Richard W. Moll, a recent Assistant Director of Admissions at Yale, directs ASPAU. Coming out of Indian-apolis. Moll attended DePauw University, and then transferred to Duke where he got his B.A. in 1956. While he was choosing yet another generation of Yalies, Moll found time to complete his studies there for a divinity degree in 1961. He took a leave of absence, came to work for ASPAU, and stayed.
He sees his organization trying to fulfill two different and sometimes contradictory purposes: the needs and desires of the member U.S. colleges which want international representation in their student bodies, and the needs of the emerging African nations intent on training students in a limited number of specific technical fields like engineering, agriculture, or animal husbandry. "We keep asking ourselves: Who is our master?" Moll says, "the American colleges eager to educate Africans in a variety of disciplines, or the Africans in a variety of disciplines, or the African nations insisting on specialized technology."
ASPAU is operating at the time of the "Great Interim," according to Moll, "when African higher education cannot yet absorb all of its own secondary school graduates."
"In 1960 when the program began," Moll recounts, "the African nations were not very sophisticated in appraising their manpower needs, and so we would sweep in and pick up the best and brightest students in any subject.
"Since independence, however, the Africans have become very mature in appraising their short-run manpower needs. The African authorities are very picky about what kinds of people they will send abroad for training. We have to pass up some awfully good history majors to get down to the lad wanting fisheries. It pains our soul. It sort of runs against the grain of the American tradition in education which lets everybody choose for himself. But the young applicant for a scholarship is really an impersonal part of this big thing called African socialism," Moll says.
It may run against the American grain, but it isn't very hard to appraise manpower needs like these: at Independence, the Congo had only 16 university graduates; Malawi (population three and a half million) had two doctors and one engineer. Most African nations have made great strides in higher education, since then, and while this is one of the reasons ASPAU is shrinking its program this year, the needs of the Great Interim still remain pressing.

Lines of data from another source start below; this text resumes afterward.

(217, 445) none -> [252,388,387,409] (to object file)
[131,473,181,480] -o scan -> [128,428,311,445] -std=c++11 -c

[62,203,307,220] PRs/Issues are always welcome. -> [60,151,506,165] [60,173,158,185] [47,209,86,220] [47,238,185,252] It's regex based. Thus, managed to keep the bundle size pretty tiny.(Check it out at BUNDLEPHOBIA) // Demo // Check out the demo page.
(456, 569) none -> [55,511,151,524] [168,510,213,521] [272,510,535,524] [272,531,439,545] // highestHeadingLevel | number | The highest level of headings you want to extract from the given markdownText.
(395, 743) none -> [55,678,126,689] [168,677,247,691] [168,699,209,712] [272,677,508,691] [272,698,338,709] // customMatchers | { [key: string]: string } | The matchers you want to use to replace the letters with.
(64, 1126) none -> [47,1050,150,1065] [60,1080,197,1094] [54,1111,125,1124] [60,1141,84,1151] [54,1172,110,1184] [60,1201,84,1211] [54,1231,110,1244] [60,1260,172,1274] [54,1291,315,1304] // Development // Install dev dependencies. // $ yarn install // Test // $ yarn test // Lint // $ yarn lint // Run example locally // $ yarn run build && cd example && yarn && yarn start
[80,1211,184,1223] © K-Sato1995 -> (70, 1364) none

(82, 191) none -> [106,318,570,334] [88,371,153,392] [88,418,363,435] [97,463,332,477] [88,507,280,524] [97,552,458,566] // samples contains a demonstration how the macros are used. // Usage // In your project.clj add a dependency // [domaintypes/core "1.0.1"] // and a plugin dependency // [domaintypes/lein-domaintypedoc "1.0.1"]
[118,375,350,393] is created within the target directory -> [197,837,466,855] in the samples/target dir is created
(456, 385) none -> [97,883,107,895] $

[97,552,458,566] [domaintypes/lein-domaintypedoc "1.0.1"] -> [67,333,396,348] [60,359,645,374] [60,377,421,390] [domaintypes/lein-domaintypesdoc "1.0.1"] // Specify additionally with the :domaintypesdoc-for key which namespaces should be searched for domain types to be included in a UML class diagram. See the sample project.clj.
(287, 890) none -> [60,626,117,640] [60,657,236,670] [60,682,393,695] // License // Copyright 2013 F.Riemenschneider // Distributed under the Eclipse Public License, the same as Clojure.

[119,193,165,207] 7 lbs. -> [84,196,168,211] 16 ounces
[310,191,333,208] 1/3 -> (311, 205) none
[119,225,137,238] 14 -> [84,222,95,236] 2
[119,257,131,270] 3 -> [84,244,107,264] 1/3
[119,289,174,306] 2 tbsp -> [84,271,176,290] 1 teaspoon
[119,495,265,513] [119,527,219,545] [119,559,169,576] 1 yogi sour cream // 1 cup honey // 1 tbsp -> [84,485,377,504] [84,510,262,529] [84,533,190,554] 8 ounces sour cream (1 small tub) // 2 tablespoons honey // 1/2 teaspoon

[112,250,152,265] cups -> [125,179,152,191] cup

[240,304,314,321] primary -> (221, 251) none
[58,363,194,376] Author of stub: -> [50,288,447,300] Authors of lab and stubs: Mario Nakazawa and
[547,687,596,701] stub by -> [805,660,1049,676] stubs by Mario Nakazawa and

One hundred Africans will come to American universities under ASPAU's asupices this September, considerably less than last year's number. But applicants keep rising. In 1966, 2,960 Nigerians put in for the program; 14 were accepted. The student's government pays for his transportation; the college pays for his tuition out of its regular scholarship fund; and our State Department -- entirely in the open -- pays his maintenance allowance which usually amouts to about $2500 annually.
And so they arrive in the United States. ASPAU has arranged through the Experiment in International Living for a month's "homestay" with an American family--usually about 100 miles from the college they will attend--before actual registration. The homestay is designed to help the student get his bearings on American society and serve as a buffer against the reactions of Americans to a black foreigner.
A goodly portion of Africans studying here find Americans outgoing and eager to help, but sometimes in a gnawingly superficial way. One Ivy League student analyzed our reaction this way: "The Americans are friendly and the most accommodating group you'll ever meet. But, this willingness to associate with others--a legacy of their informality -- lacks African warmth and European depth. The African looks for progressive personal understanding, which in many cases means asking too much."
At a midwestern state university, another student took up the theme: "Nothing is more trivial and frustrating than: 'Hi. Where are you from?' 'Zambia.' 'Oh, I met a guy the other day from Japan. Well, nice meeting you.'"
Onesmo Moiyoi, an ASPAU junior in Winthrop House from Tanzania, disagrees: "Americans are not necessarily superficial," he says. "I think most Africans believe that, but I think it tells more about them than about the Americans. The African student finds it difficult to adjust to the intricacies of American life, and while he is adjusting, he is lonely and wants to be treated like a person.
"Until you have developed the possibility for free communication, there are bound to be individual psychological problems. I don't think you can generalize."